Work instructions => Your answer must be a word-for-word copy of the listing below, minus its pictures.

Supplied records =>
________________________

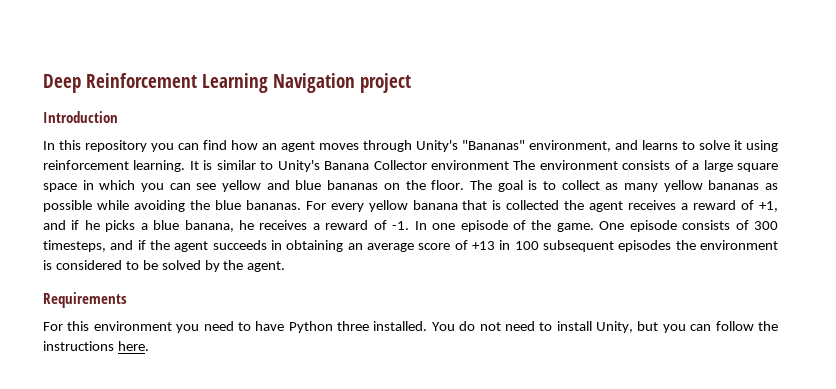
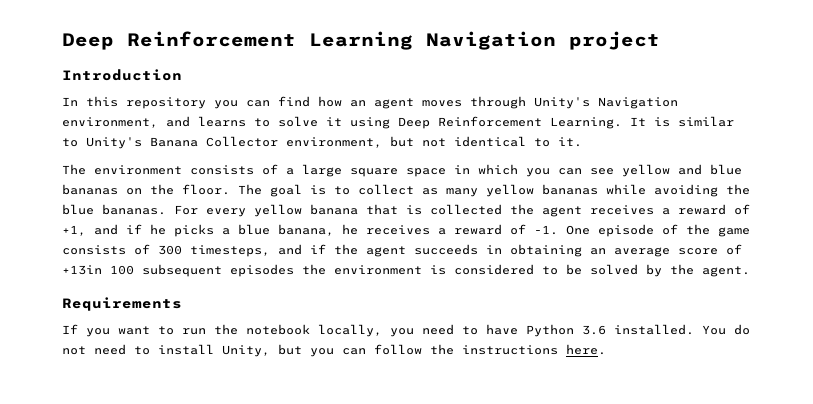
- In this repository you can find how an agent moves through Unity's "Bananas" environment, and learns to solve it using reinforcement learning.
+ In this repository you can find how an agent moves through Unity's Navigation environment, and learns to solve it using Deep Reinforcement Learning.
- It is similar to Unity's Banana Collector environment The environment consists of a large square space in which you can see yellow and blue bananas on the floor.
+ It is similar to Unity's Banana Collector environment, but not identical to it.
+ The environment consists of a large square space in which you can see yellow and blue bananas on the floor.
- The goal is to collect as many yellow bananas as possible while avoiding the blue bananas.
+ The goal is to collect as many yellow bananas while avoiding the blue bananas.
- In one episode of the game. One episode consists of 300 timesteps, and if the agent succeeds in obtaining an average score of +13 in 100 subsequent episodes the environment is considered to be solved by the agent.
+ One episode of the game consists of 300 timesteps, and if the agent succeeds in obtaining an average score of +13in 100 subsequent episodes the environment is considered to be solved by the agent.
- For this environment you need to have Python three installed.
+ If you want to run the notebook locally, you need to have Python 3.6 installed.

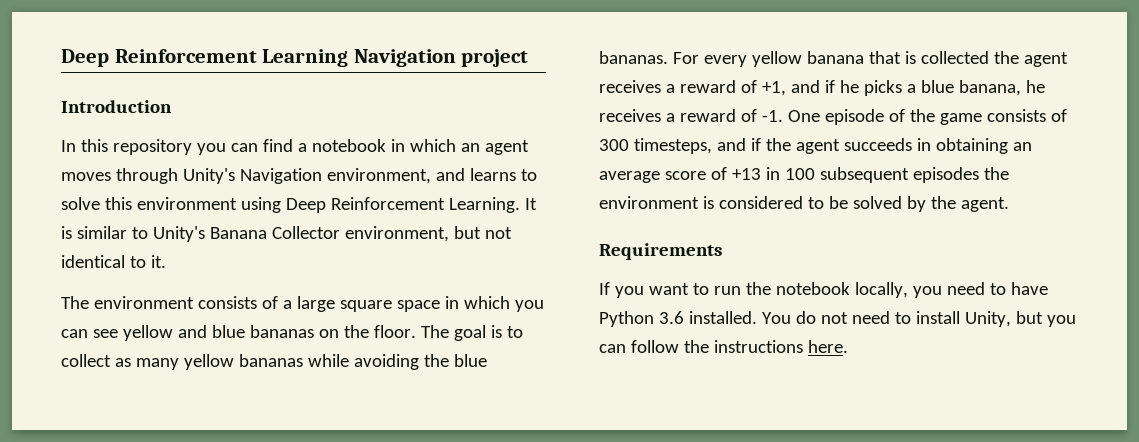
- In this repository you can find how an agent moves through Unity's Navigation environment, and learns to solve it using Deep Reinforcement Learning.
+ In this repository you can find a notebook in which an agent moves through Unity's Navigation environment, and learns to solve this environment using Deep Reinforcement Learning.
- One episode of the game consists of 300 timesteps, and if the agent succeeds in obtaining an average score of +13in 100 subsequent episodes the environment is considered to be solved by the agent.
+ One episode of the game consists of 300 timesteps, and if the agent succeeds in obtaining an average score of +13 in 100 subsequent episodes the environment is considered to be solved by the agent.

________________________

Reply =>
- In this repository you can find how an agent moves through Unity's "Bananas" environment, and learns to solve it using reinforcement learning.
+ In this repository you can find how an agent moves through Unity's Navigation environment, and learns to solve it using Deep Reinforcement Learning.
- It is similar to Unity's Banana Collector environment The environment consists of a large square space in which you can see yellow and blue bananas on the floor.
+ It is similar to Unity's Banana Collector environment, but not identical to it.
+ The environment consists of a large square space in which you can see yellow and blue bananas on the floor.
- The goal is to collect as many yellow bananas as possible while avoiding the blue bananas.
+ The goal is to collect as many yellow bananas while avoiding the blue bananas.
- In one episode of the game. One episode consists of 300 timesteps, and if the agent succeeds in obtaining an average score of +13 in 100 subsequent episodes the environment is considered to be solved by the agent.
+ One episode of the game consists of 300 timesteps, and if the agent succeeds in obtaining an average score of +13in 100 subsequent episodes the environment is considered to be solved by the agent.
- For this environment you need to have Python three installed.
+ If you want to run the notebook locally, you need to have Python 3.6 installed.

- In this repository you can find how an agent moves through Unity's Navigation environment, and learns to solve it using Deep Reinforcement Learning.
+ In this repository you can find a notebook in which an agent moves through Unity's Navigation environment, and learns to solve this environment using Deep Reinforcement Learning.
- One episode of the game consists of 300 timesteps, and if the agent succeeds in obtaining an average score of +13in 100 subsequent episodes the environment is considered to be solved by the agent.
+ One episode of the game consists of 300 timesteps, and if the agent succeeds in obtaining an average score of +13 in 100 subsequent episodes the environment is considered to be solved by the agent.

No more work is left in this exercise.